Sophisticated mass marketers cleverly react to this heterogeneity (e.g. by marketing multiple brands and variants, by using multiple media and distribution channels). Rather than trying to hem their brands into niches, they are always looking for avenues to broad reach.

There can be many months between exposure to an ad and when the viewer is in a shopping situation with a relevant opportunity to recall brand memories (which are possibly influenced by the ad). To influence behaviour, advertising must work with people’s memories.

Memory structures that relate to a brand include what the brand does, what it looks like, where it is available, when and where it is consumed, by who and with whom. Memories are associations with cues that can bring a brand to mind.

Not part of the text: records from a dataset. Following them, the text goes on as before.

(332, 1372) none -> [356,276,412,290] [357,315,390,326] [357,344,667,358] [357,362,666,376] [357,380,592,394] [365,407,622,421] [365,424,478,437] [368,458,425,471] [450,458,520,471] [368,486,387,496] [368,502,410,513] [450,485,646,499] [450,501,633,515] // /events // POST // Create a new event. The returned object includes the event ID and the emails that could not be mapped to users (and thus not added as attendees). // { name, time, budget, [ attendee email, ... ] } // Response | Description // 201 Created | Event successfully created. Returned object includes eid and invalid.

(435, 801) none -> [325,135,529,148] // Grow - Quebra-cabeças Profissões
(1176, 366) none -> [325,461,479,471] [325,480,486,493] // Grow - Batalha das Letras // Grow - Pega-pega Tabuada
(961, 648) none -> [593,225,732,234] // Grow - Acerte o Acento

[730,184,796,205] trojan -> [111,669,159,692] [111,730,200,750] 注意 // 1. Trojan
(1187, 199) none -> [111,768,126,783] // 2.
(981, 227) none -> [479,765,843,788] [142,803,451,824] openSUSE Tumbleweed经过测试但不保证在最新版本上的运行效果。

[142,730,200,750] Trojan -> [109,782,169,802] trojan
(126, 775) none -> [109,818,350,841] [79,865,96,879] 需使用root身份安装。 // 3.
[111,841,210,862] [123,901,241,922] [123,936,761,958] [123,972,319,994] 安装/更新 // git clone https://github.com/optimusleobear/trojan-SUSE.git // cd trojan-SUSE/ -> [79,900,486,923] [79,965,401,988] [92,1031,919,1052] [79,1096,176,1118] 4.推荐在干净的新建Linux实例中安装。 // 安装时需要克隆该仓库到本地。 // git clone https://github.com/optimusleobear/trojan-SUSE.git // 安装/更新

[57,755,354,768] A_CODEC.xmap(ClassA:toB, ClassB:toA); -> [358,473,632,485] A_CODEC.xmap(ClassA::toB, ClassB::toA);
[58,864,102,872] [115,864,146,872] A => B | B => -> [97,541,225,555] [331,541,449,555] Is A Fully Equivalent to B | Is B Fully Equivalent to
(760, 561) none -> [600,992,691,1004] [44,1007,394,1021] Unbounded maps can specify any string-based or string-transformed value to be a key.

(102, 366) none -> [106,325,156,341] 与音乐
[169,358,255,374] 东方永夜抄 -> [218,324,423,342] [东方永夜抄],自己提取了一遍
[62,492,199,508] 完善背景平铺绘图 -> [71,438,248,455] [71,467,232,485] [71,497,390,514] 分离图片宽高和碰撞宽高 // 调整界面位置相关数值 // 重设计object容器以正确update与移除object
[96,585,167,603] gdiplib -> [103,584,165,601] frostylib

As discussed, there are two main ways that advertising works: persuasion (changing opinions) and mental availability (refreshing and building memories). There are other mechanisms, but these are more subtle and are often secondary to salience and/or persuasion. These other mechanisms include bond, status signals and priming,


A simple (but not easy) recipe for effective advertising is:

  • Reach all the category buyers
  • Don’t have lapses in advertising 
  • Get noticed, not screened out, by consumers 
  • Use clear brand links – a brand’s distinctive assets indirectly brand advertising; mentioning (verbally and/or visually) the brand name is crucial; showing the product and showing the product in use is important


Pricing Promotions:

So in any particular market, there are consumers who habitually buy a range of brands and pay a range of prices. It is therefore hard to successfully target an exclusively ‘low price buyer’ segment with price promotions, because such a segment doesn’t usually exist.

Price promotions deliver these results, but they also lead to next year’s volume targets that require more price discounting. Price promotions can become a way of life for organisations because winding them back would result in failing to hit sales targets. Therefore, such promotions are highly addictive for marketers.

In summary, what price promotions do (for established brands) is to jolt the short-term buying propensities of mainly infrequent buyers who take the opportunity to buy the brand cheaply and then resume their normal purchase behaviour afterwards

In terms of deal spotting, approximately 50% of the time shoppers appear to be able to spot a ‘good deal’ for a particular brand based on being shown a (discounted) price for. The conclusion is that while consumers’ knowledge about prices is hazy, an appreciable proportion of consumers has a fair idea about price within a zone of the actual price.


The short-term profitability of a price promotion depends on these three factors: 

  • The contribution margin of the brand at normal price 
  • The depth of the price cut  
  • The price elasticity of the brand.